(Task details):
Return each line of the records holding the string "experiment".

(Stored dataset items)
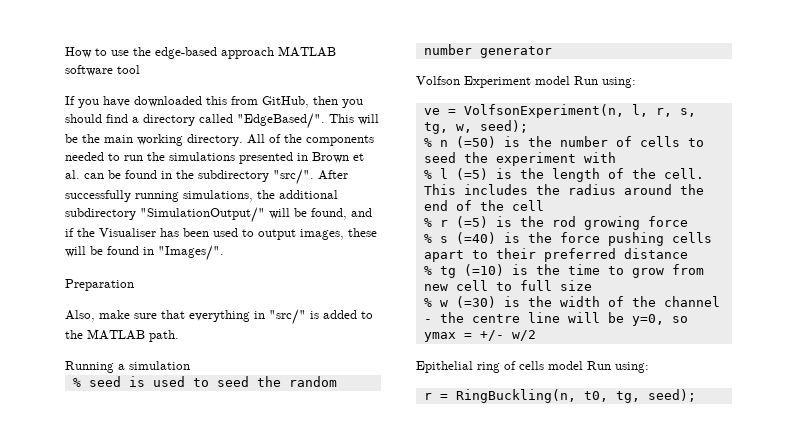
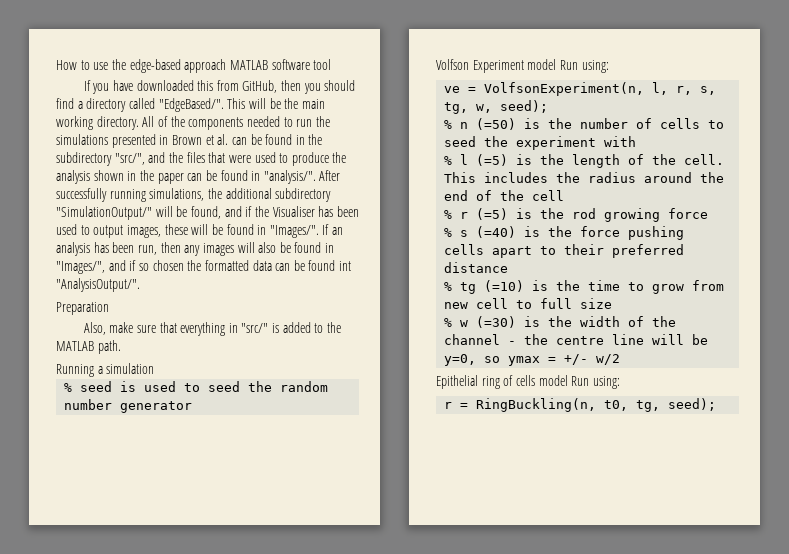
- All of the components needed to run the simulations presented in Brown et al. can be found in the subdirectory "src/".
+ All of the components needed to run the simulations presented in Brown et al. can be found in the subdirectory "src/", and the files that were used to produce the analysis shown in the paper can be found in "analysis/".
+ If an analysis has been run, then any images will also be found in "Images/", and if so chosen the formatted data can be found int "AnalysisOutput/".

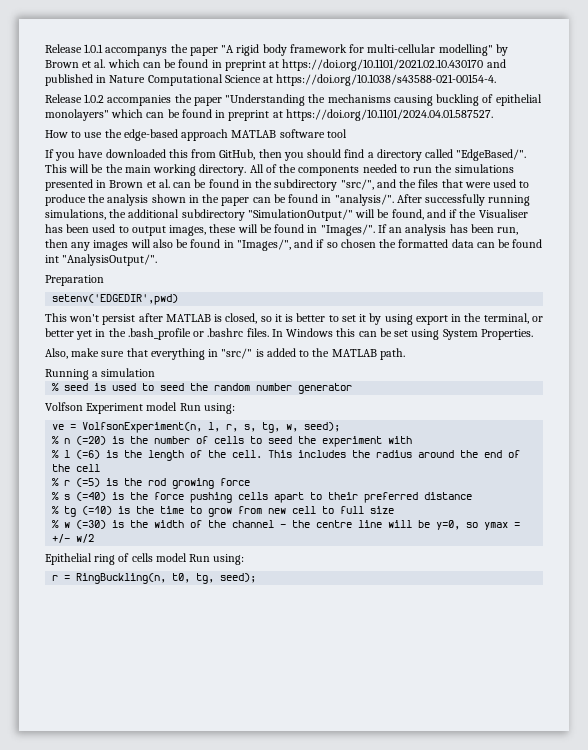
+ Release 1.0.1 accompanys the paper "A rigid body framework for multi-cellular modelling" by Brown et al. which can be found in preprint at https://doi.org/10.1101/2021.02.10.430170 and published in Nature Computational Science at https://doi.org/10.1038/s43588-021-00154-4.
+ Release 1.0.2 accompanies the paper "Understanding the mechanisms causing buckling of epithelial monolayers" which can be found in preprint at https://doi.org/10.1101/2024.04.01.587527.
+ setenv('EDGEDIR',pwd)
+ This won't persist after MATLAB is closed, so it is better to set it by using export in the terminal, or better yet in the .bash_profile or .bashrc files. In Windows this can be set using System Properties.
- % n (=50) is the number of cells to seed the experiment with
+ % n (=20) is the number of cells to seed the experiment with
- % l (=5) is the length of the cell.
+ % l (=6) is the length of the cell.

(Answer to this task):
- % n (=50) is the number of cells to seed the experiment with
+ % n (=20) is the number of cells to seed the experiment with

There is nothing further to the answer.